AIM OF THE EXERCISE: Search the records that follow and extract every line containing the string "right".

BEGIN

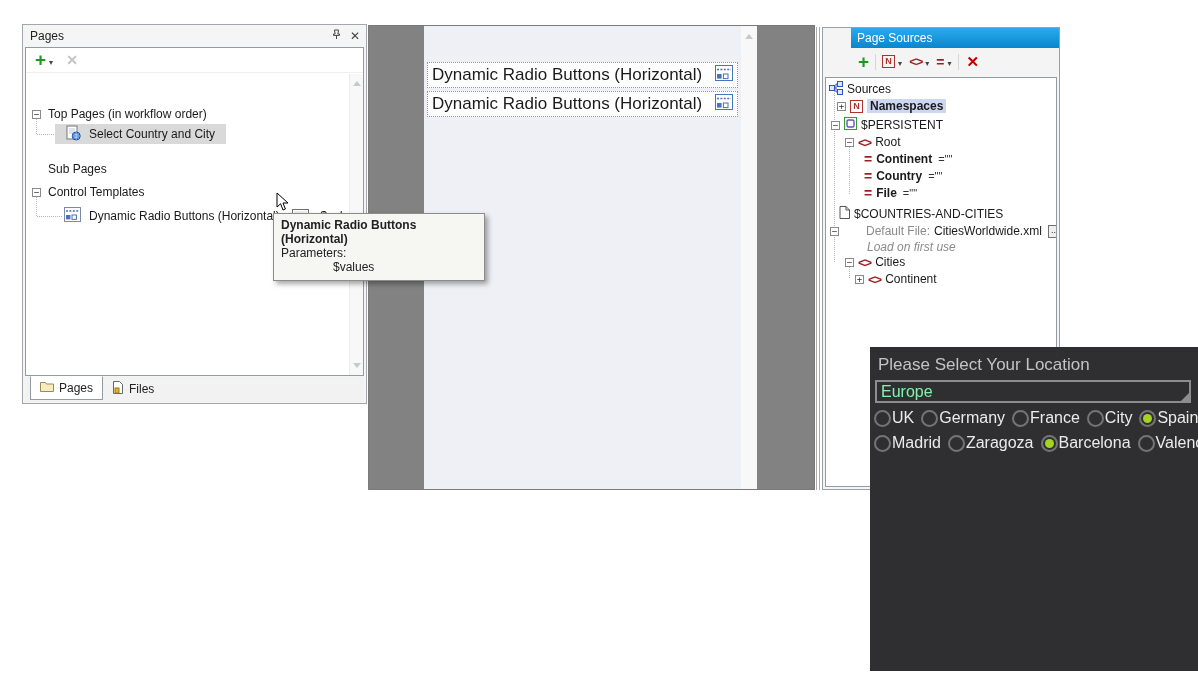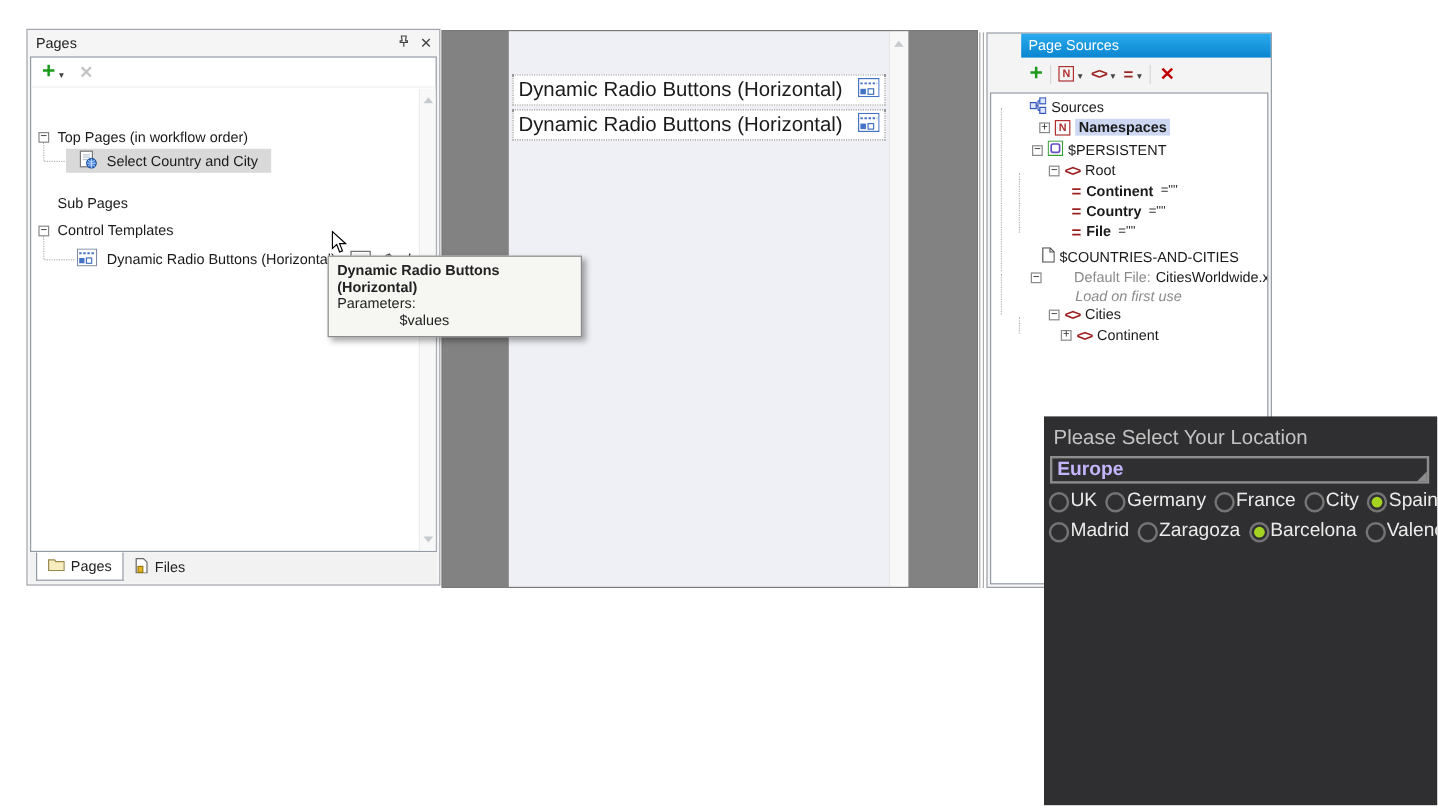--- a/index.html
+++ b/index.html
@@ -8,7 +8,7 @@
   .stage *{box-sizing:border-box;}
 
   
-  .pages-panel{position:absolute;left:22px;top:24px;width:345px;height:464px;
+  .pages-panel{position:absolute;left:22px;top:24px;width:345px;height:380px;
                background:#f5f5f5;border:1px solid #a3a7ad;}
   .pp-title{height:21px;display:flex;align-items:center;padding:0 6px 0 7px;font-size:12px;color:#222;}
   .pp-title .sp{flex:1}

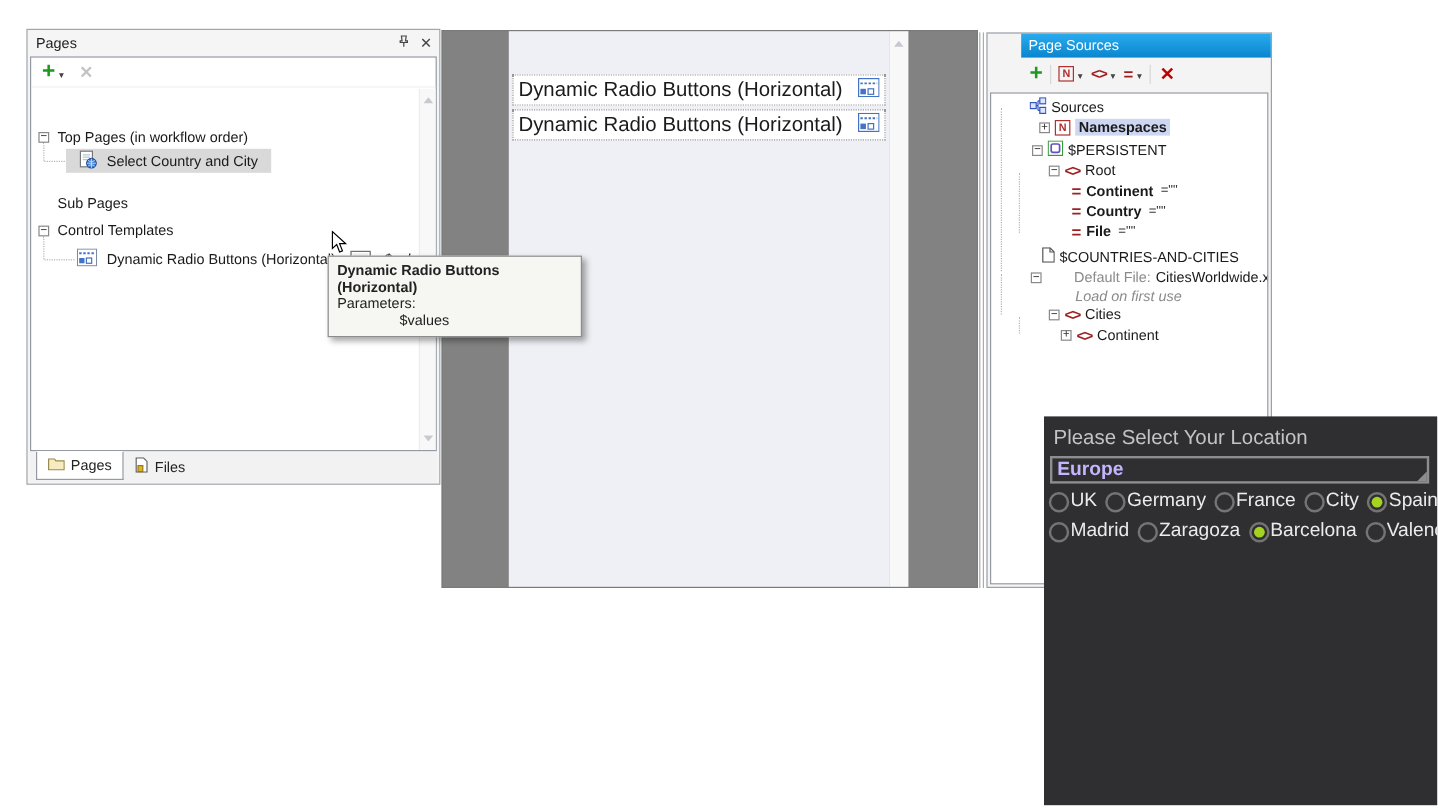--- a/index.html
+++ b/index.html
@@ -70,7 +70,7 @@
   .red-x{color:#c00000;font-weight:bold;font-size:15px;margin-left:2px;}
   .ps-box{position:absolute;left:2px;right:2px;top:49px;bottom:2px;background:#fff;border:1px solid #939aa3;
           font-size:12px;color:#1a1a1a;overflow:hidden;}
-  .psr{position:absolute;display:flex;align-items:center;height:16px;white-space:nowrap;gap:4px;margin-left:29px;}
+  .psr{position:absolute;display:flex;align-items:center;height:16px;white-space:nowrap;gap:4px;}
   .psr .b{font-weight:bold;}
   .hl-ns{background:#cdd7f1;padding:0 3px;font-weight:bold;}
   .gray-lbl{color:#8a8a8a;}

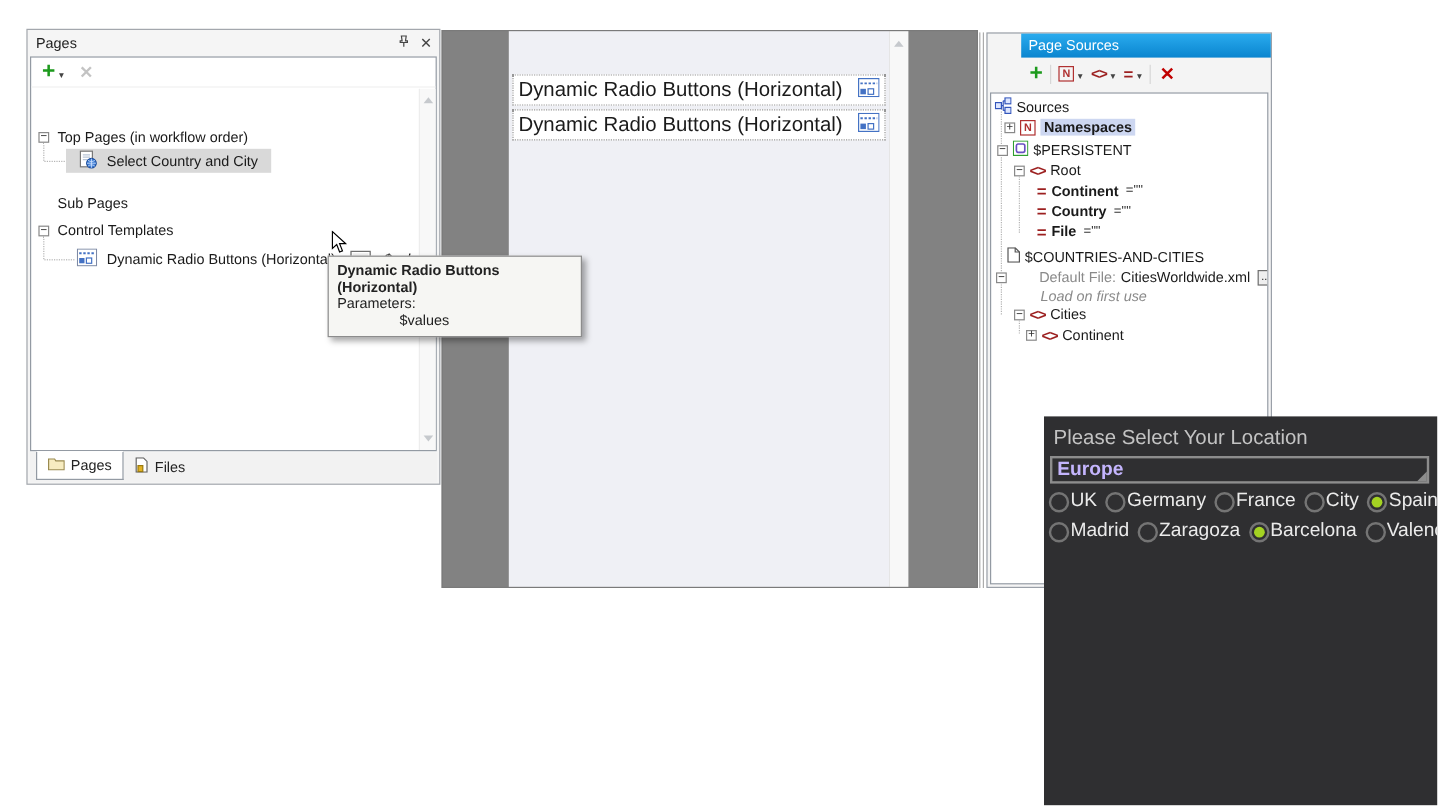--- a/index.html
+++ b/index.html
@@ -83,7 +83,7 @@
   .sim{position:absolute;left:870px;top:347px;width:328px;height:324px;background:#2f2f31;z-index:40;}
   .sim-title{position:absolute;left:8px;top:8px;font-size:17px;color:#c3c3c3;}
   .sim-combo{position:absolute;left:5px;top:33px;width:316px;height:23px;border:2px solid #8d8d8d;}
-  .sim-combo .val{display:block;font-size:16px;font-weight:bold;color:#c4b5fd;padding-left:4px;line-height:19px;}
+  .sim-combo .val{display:block;font-size:16px;font-weight:normal;color:#86efac;padding-left:4px;line-height:19px;}
   .sim-combo .grip{position:absolute;right:0;bottom:0;width:0;height:0;
                    border-left:8px solid transparent;border-bottom:8px solid #8d8d8d;}
   .sim-row{position:absolute;left:4px;display:flex;align-items:center;gap:7px;height:20px;}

END

OUTPUT:
   .ps-box{position:absolute;left:2px;right:2px;top:49px;bottom:2px;background:#fff;border:1px solid #939aa3;
   .sim-combo .grip{position:absolute;right:0;bottom:0;width:0;height:0;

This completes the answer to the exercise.